The discovery of a new hominid skeleton in Ethiopia shows that the human ancestor represented by the famed "Lucy" walked on two legs rather than moving like a knuckle dragger, researchers say.
Anthropologists have long debated whether the short-statured female Lucy typically walked upright or not. She had represented the only known skeleton of Australopithecus afarensis, and would have stood at a height of 3.5 feet (about a meter) some 3.2 million years ago.
But the second partial skeleton, named "Kadanuumuu" ("big man" in the Afar language), has both the shoulders and long legs that compare well to modern humans, according to Yohannes Haile-Selassie, curator and head of physical anthropology at the Cleveland Museum of Natural History in Ohio.
"It's only the second partial skeleton of A. afarensis to be recovered; it's 400,000 years older than Lucy and it's male," Haile-Selassie said. "But just as important, the fossil remains provide conclusive proof that A. afarensis could walk upright freely without the use of its hands."
Kadanuumuu lived even earlier than Lucy around 3.6 million years ago, but would have towered over the smaller female at a height of 5 to 5.5 feet (1.5 to 1.7 m) tall. His legs and arms look proportionally similar to that of modern humans.
The new skeleton contains most of the parts found in Lucy, along with previously unknown pieces, such as much of the rib cage and a nearly complete adult shoulder blade.
"Kadanuumuu's shoulder was also a major discovery," Haile-Selassie noted. "It shows that our ancestor's shoulder blade and rib cage were much more similar to those of modern humans than previously had been thought."

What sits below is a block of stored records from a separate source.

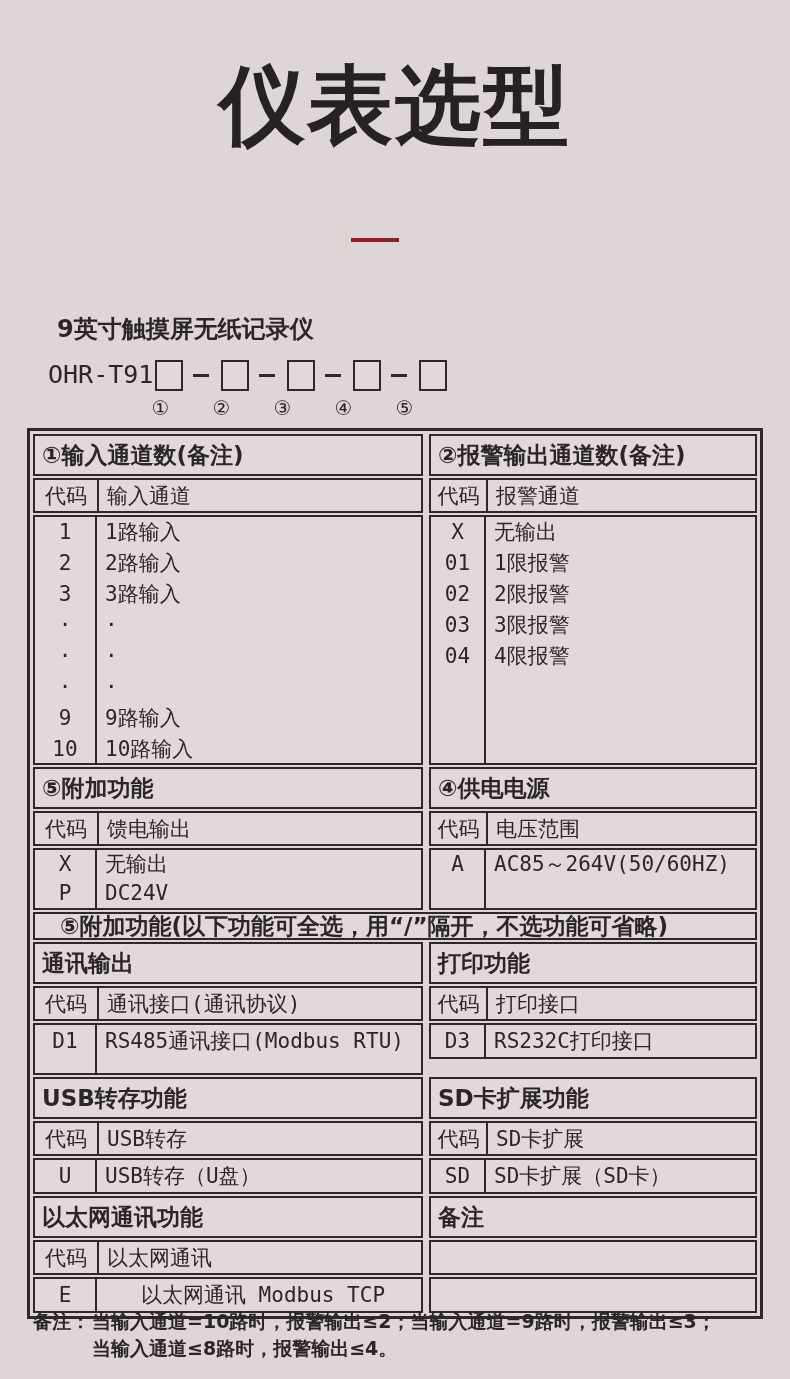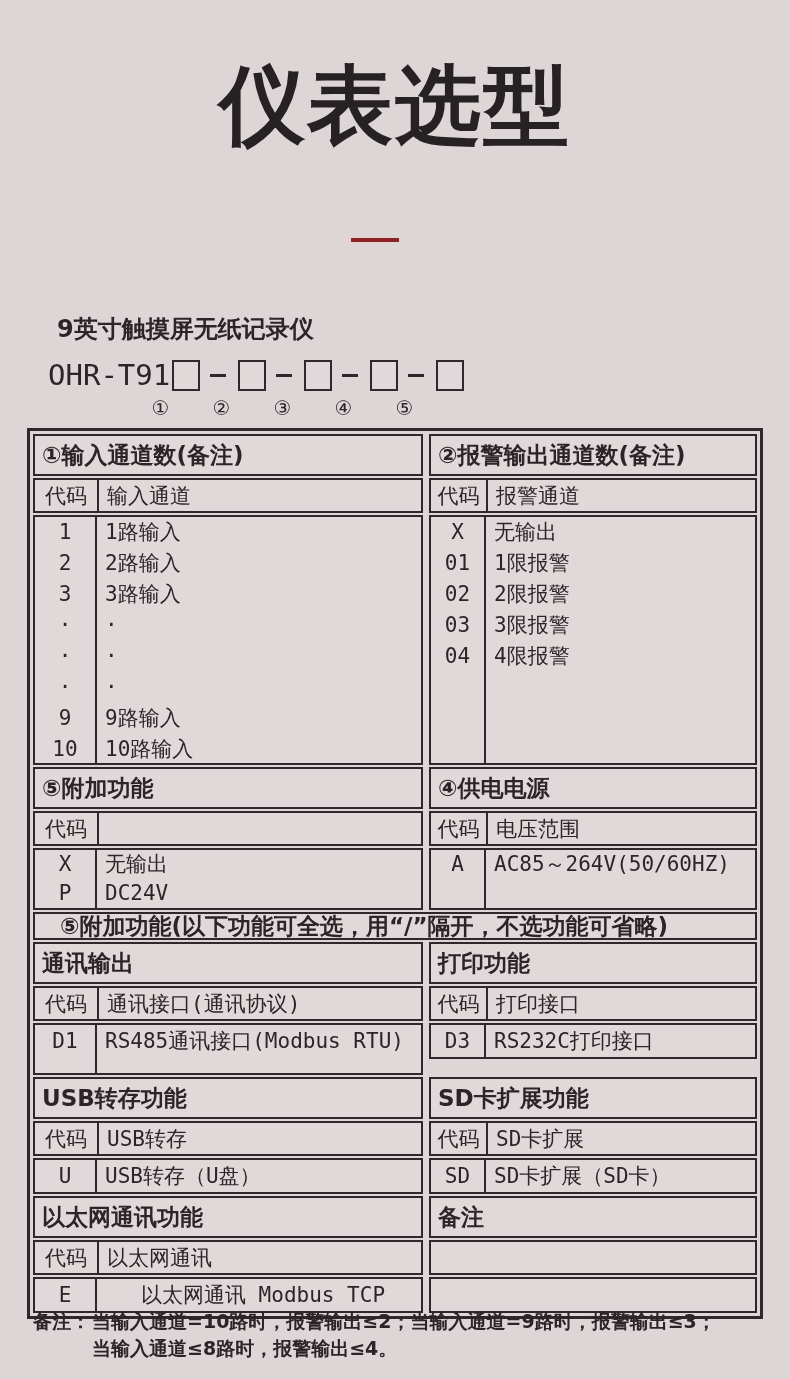--- a/index.html
+++ b/index.html
@@ -35,21 +35,21 @@
   }
   .subtitle{
     position:absolute;top:313px;left:57px;
     font-family:"DejaVu Sans","Liberation Sans",sans-serif;
     font-size:24px;font-weight:700;
   }
   
   .model-row{
     position:absolute;top:358px;left:48px;height:34px;
     display:flex;align-items:center;
-    font-size:29px;line-height:34px;
+    font-size:25px;line-height:34px;
   }
   .model-prefix{letter-spacing:0px;}
   .model-box{
     width:24px;height:27px;margin-left:2px;
     border:2px solid var(--line);
     background:var(--cellbg);
   }
   .model-dash{
     width:16px;height:3px;margin:0 10px;
     background:var(--line);
@@ -196,20 +196,21 @@
               <div class="bline">4限报警</div>
             </div>
           </div>
         </div>
       </div>
       <div class="sec-pair">
         <div class="sec-col col-left">
           <div class="box row-header">⑤附加功能</div>
           <div class="box row-sub">
             <div class="cell code">代码</div>
+            <div class="cell desc">馈电输出</div>
           </div>
           <div class="box row-body" style="height: 62px;">
             <div class="bcol code" style="line-height: 29px;">
               <div class="bline">X</div>
               <div class="bline">P</div>
             </div>
             <div class="bcol desc" style="line-height: 29px;">
               <div class="bline">无输出</div>
               <div class="bline">DC24V</div>
             </div>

The older, bigger brother to Lucy appears to match well with fossilized footprints that also date back to 3.6 million years ago in Laetoli, Tanzania. That eastern African site shows that early human ancestors regularly walked upright, without knuckle-dragging impressions or unusually spread toes.
Renowned Ethiopian fossil hunter Alemayehu Asfaw found the first part of Kadanuumuu in February 2005 at Korsi Dora, about 210 miles (nearly 340 kilometers) northeast of the Ethiopian capital Addis Ababa.
Later excavations by an international team between 2005 and 2008 turned up an upper arm, collarbone, neck bones, ribs, pelvis, sacrum, a thighbone, a shinbone and the shoulder blade. The discoveries came as part of the Woranso-Mille Project that has been ongoing since 2004.
Researchers published their early findings in this week's issue of the journal Proceedings of the National Academy of Sciences, and hope to continue revealing more about the skeleton officially designated KSD-VP-1/1.